Perhaps the strangest book yet, in the burgeoning genre of U2 literature.
'Some are born great. Some achieve greatness. Some have greatness thrust upon them... and some have the misfortune to go to school with Bono'.
So writes Neil McCormick in 'I Was Bono's Doppelganger', a kind of memoir of growing up in the gigantic shadow cast by a classmate called Bono.
McCormick, now a successful rock journalist and columnist on the UK's Daily Telegraph newspaper, originally wanted to be a Rock God himself, growing up in Dublin in the 1970's. But 'the boy sitting on the other side of the classroom had plans of his own.'
Funnily enough, the boy on the other side of the classroom, thought that McCormick was more likely to achieve musical divinity. 'He was much cooler than me, ' recalls Bono. 'A much better writer and I thought he'd make a great rock star.'
But as U2 went up, so McCormick went down... for a time at least. 'The problem with knowing you is that you've done everything I ever wanted to,' as the writer puts it to the singer, in this wry and and rueful book published at the end of next month.

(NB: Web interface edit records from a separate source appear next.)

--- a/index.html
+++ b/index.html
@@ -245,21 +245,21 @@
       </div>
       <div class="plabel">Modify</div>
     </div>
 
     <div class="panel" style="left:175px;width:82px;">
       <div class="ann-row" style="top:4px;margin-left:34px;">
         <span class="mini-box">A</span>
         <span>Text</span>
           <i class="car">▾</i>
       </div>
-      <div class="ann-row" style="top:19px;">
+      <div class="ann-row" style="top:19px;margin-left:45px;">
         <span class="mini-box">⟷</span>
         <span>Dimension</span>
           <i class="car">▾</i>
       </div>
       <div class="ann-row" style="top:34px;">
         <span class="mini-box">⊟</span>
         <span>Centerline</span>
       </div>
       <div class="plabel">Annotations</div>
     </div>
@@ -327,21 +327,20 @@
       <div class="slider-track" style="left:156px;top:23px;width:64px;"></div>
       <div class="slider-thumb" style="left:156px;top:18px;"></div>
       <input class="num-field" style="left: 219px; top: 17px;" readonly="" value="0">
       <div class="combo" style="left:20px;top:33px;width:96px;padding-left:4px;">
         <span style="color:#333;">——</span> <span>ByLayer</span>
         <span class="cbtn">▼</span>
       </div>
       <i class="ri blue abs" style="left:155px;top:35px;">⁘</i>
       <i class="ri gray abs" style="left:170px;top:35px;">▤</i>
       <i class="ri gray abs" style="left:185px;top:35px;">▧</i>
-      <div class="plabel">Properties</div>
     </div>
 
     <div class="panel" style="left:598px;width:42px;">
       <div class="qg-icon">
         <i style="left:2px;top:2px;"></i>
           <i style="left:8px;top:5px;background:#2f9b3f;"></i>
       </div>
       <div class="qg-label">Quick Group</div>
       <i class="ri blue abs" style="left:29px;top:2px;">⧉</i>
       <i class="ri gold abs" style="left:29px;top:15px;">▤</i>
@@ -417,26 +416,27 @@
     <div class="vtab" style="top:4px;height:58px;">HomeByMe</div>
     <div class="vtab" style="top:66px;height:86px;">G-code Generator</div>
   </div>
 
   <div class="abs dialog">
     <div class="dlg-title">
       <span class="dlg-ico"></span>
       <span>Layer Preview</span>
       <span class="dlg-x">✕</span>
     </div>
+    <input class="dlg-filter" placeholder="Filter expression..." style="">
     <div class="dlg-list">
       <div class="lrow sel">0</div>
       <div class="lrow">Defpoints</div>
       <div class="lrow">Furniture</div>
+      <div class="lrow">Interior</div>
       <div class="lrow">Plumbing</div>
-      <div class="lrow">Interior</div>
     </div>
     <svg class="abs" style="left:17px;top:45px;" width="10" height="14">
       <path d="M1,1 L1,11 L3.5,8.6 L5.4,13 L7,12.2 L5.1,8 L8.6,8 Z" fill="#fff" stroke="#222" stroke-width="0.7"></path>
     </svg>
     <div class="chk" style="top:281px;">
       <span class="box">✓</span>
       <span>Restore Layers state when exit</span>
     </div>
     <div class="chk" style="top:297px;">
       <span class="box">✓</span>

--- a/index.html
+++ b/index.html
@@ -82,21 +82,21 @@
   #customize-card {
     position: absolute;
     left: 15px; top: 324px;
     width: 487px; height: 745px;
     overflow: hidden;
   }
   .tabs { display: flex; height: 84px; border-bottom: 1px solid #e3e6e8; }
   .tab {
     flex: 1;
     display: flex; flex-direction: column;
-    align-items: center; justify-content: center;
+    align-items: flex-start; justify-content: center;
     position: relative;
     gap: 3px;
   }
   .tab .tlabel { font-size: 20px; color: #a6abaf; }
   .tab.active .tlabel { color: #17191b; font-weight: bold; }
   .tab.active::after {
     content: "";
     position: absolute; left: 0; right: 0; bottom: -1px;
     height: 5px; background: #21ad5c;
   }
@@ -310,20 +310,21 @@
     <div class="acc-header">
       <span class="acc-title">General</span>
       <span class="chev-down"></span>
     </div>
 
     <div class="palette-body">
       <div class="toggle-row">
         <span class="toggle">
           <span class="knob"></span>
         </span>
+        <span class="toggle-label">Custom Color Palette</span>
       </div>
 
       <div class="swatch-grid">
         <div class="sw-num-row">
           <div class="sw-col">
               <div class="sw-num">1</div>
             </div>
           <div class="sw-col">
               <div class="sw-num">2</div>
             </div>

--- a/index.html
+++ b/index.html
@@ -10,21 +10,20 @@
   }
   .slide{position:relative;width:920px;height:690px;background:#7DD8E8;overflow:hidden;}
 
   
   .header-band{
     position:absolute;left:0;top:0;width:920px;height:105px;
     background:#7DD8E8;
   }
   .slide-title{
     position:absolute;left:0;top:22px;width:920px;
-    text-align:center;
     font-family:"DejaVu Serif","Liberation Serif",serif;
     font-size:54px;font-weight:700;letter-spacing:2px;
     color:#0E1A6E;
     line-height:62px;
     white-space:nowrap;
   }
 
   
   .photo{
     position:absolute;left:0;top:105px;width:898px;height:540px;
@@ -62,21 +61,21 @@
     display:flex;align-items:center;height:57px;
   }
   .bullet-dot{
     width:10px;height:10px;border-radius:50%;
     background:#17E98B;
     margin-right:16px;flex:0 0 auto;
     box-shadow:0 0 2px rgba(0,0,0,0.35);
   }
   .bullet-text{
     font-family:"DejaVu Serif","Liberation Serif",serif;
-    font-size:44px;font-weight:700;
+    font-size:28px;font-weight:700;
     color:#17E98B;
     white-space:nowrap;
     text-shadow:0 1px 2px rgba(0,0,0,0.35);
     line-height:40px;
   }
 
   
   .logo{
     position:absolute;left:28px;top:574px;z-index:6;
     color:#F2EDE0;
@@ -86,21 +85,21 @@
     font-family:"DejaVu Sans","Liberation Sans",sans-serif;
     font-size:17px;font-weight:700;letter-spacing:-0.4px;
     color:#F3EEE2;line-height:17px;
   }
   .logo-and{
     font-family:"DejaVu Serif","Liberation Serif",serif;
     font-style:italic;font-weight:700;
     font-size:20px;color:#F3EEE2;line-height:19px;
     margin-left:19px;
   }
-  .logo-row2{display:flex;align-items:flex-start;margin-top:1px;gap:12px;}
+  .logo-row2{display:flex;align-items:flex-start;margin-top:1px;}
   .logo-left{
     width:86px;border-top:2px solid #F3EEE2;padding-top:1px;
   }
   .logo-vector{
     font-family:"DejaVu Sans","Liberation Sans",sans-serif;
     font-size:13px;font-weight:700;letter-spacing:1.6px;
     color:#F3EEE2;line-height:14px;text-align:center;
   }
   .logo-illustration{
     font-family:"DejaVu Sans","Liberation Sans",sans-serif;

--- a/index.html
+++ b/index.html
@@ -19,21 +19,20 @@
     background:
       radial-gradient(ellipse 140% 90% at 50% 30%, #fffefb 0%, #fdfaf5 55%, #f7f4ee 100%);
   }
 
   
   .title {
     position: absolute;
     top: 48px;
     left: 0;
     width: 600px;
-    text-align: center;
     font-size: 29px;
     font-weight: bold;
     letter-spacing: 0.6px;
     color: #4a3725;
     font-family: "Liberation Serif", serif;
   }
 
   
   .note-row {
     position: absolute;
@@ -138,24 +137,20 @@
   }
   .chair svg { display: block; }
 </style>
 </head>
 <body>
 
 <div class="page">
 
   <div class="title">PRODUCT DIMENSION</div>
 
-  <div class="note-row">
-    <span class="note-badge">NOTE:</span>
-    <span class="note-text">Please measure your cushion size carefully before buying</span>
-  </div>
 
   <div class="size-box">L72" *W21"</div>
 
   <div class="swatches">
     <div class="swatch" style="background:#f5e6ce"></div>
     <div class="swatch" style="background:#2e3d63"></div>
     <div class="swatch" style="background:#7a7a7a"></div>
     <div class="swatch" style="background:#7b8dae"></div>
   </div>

'The phone rings: 'Neil, it's Bono, I've just recorded a duet with Frank Sinatra!' 'Aaarrrgghh! Leave me alone. You're living the life I wanted.'
A memoir (it says here) 'for anyone who's ever gurned in front of the mirror as they hit the high notes on their air guitar...'
Published in the US with a rather more sensationalist title (see link), more of McCormick's therapy
here.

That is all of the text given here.